* What the task requires *
Here is the task for the records below: repeat exactly the lines from the one with "[170,744,291,763] homebridge's ->" to the one with "[962,820,1069,839] homebridge ->", both included, and nothing else.

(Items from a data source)
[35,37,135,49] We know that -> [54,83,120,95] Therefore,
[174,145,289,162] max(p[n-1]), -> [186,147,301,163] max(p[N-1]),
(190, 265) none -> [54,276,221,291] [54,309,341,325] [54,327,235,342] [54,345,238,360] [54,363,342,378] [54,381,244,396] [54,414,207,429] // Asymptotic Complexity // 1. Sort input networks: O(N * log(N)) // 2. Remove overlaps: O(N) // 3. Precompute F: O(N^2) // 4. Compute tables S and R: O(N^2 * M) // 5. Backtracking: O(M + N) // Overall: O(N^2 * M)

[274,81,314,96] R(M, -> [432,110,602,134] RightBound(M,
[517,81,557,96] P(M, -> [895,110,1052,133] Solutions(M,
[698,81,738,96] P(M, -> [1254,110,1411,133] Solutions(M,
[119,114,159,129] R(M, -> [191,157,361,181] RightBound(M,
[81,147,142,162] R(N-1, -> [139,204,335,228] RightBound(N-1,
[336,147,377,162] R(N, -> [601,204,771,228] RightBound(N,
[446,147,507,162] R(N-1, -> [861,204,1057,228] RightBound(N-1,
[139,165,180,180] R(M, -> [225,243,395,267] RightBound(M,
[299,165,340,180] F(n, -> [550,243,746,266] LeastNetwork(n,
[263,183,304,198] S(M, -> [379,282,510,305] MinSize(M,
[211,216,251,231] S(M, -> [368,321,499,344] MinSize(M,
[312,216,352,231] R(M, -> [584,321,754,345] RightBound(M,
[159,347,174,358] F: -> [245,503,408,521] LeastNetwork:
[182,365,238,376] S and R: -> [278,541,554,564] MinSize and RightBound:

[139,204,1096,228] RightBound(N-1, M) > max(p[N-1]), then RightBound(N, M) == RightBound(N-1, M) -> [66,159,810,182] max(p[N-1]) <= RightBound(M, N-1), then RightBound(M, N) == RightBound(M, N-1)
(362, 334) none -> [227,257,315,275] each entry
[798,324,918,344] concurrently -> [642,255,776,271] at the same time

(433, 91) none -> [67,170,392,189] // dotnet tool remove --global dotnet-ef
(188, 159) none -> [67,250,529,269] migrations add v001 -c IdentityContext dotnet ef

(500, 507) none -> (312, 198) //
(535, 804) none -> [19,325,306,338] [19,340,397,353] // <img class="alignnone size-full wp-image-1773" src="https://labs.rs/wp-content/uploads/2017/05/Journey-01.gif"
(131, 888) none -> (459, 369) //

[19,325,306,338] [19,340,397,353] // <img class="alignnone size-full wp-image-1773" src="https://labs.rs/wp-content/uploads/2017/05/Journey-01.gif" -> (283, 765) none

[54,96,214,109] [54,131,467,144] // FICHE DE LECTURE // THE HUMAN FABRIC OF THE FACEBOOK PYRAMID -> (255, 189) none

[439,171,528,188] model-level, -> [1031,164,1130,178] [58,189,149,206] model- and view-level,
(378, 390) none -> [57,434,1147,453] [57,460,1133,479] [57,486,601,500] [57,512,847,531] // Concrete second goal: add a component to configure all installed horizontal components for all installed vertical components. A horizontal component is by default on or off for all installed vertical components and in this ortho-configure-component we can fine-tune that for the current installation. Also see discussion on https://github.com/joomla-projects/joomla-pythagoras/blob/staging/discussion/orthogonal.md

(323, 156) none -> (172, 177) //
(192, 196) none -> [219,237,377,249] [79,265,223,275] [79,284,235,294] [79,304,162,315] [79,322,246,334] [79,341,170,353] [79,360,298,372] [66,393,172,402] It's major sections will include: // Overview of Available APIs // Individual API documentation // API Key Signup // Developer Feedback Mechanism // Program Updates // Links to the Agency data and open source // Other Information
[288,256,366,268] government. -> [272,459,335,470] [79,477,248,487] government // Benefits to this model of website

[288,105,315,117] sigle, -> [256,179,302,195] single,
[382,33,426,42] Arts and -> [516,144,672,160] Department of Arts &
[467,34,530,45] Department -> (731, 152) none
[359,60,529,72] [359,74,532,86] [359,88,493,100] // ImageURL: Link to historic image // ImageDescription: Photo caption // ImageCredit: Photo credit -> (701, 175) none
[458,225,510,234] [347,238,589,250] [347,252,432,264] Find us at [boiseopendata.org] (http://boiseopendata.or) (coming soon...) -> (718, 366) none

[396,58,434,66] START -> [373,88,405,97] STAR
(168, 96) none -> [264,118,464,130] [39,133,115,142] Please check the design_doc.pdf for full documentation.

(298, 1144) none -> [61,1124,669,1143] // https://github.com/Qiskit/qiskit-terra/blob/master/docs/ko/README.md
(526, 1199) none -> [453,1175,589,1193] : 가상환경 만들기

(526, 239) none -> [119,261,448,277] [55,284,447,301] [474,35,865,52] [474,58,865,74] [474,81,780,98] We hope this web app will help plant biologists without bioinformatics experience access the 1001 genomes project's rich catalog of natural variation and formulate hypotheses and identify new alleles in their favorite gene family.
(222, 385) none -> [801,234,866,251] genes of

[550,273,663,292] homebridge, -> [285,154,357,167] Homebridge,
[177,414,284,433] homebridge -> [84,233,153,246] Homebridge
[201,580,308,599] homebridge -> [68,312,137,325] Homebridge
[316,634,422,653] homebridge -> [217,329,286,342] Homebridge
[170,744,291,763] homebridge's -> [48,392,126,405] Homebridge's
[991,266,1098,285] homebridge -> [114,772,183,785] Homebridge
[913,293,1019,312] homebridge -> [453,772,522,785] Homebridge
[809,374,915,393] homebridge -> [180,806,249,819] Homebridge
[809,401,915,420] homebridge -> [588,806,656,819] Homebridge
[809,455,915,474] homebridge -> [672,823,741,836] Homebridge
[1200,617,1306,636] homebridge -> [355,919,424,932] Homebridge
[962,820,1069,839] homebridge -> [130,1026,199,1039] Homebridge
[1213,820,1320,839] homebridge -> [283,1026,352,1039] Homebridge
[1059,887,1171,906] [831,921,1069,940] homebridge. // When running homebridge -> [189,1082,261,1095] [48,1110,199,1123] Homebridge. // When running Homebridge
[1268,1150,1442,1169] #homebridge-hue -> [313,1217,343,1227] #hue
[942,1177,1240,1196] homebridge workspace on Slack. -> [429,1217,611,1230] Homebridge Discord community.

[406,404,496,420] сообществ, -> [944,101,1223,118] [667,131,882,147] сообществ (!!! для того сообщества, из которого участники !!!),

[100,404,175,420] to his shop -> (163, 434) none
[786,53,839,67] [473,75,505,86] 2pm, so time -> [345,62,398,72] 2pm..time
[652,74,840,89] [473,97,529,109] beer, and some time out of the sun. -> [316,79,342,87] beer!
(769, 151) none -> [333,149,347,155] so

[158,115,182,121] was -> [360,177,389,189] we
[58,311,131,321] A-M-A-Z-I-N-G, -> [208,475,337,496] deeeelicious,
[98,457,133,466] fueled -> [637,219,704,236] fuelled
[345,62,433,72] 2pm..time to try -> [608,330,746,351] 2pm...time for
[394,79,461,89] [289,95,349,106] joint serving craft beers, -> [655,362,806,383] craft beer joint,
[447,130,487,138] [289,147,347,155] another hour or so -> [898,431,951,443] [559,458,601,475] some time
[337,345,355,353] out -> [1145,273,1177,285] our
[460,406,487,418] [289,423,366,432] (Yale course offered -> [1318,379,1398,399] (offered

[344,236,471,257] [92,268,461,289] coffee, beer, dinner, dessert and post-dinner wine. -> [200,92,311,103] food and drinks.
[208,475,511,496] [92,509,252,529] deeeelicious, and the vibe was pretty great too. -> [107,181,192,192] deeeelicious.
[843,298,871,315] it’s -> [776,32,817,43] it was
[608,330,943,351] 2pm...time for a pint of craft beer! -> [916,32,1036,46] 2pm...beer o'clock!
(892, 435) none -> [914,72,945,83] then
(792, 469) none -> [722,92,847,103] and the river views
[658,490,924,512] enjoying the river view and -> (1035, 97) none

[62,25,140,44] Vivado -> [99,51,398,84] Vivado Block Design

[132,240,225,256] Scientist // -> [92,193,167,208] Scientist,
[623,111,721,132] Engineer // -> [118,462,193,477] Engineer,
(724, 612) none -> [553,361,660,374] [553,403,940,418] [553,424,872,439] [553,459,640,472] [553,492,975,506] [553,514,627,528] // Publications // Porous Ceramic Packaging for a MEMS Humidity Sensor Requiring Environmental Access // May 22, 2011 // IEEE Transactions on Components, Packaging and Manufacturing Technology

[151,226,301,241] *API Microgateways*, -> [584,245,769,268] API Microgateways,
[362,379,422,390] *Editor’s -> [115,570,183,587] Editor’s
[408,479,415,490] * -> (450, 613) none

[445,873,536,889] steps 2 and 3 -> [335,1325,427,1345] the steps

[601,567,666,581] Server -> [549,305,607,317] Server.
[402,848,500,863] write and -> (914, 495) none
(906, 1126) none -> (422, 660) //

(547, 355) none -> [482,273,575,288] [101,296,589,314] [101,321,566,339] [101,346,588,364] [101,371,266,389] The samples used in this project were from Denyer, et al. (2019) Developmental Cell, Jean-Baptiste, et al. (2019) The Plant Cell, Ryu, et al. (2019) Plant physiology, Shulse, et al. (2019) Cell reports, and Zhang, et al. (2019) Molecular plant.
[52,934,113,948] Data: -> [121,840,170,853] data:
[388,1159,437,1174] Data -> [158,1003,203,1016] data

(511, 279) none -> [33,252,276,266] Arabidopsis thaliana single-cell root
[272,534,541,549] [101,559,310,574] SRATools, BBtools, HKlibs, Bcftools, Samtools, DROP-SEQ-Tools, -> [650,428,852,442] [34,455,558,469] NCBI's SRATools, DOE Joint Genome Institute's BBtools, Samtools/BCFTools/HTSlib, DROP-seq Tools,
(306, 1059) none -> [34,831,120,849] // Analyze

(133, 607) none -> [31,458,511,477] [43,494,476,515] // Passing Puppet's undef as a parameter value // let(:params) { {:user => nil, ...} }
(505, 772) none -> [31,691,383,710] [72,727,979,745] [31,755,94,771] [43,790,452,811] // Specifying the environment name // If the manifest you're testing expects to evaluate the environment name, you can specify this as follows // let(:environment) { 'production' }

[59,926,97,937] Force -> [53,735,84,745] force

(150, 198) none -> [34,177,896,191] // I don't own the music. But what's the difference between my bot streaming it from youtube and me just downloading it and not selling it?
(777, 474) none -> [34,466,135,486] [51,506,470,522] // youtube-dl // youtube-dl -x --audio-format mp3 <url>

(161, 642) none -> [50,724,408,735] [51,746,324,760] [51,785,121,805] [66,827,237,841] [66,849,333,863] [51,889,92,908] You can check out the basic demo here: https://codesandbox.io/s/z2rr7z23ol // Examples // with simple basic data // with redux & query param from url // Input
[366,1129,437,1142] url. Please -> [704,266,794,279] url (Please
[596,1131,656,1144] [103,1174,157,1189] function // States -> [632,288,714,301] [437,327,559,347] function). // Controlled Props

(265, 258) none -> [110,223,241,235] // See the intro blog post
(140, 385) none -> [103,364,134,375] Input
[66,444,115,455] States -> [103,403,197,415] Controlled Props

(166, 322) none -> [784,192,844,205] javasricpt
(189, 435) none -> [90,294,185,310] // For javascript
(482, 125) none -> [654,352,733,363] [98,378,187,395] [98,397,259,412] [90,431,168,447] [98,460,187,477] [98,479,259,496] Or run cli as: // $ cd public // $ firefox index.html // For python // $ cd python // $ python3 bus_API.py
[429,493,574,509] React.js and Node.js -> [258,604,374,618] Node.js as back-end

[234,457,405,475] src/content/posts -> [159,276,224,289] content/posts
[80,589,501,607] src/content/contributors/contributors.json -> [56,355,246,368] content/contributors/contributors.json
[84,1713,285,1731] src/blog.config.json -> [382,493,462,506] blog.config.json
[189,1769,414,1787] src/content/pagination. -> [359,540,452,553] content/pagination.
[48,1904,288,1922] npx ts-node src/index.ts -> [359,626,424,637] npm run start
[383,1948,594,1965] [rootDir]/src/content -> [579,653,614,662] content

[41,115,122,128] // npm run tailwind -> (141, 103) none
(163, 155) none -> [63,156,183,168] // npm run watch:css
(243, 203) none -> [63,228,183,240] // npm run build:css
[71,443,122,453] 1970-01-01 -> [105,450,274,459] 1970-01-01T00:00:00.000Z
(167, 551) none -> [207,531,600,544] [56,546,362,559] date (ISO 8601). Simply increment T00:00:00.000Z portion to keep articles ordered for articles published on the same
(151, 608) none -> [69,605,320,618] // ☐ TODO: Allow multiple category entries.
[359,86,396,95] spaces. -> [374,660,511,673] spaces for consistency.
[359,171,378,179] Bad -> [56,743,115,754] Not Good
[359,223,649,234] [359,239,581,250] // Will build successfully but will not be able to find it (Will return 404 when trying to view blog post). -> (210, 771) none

* Result below *
[170,744,291,763] homebridge's -> [48,392,126,405] Homebridge's
[991,266,1098,285] homebridge -> [114,772,183,785] Homebridge
[913,293,1019,312] homebridge -> [453,772,522,785] Homebridge
[809,374,915,393] homebridge -> [180,806,249,819] Homebridge
[809,401,915,420] homebridge -> [588,806,656,819] Homebridge
[809,455,915,474] homebridge -> [672,823,741,836] Homebridge
[1200,617,1306,636] homebridge -> [355,919,424,932] Homebridge
[962,820,1069,839] homebridge -> [130,1026,199,1039] Homebridge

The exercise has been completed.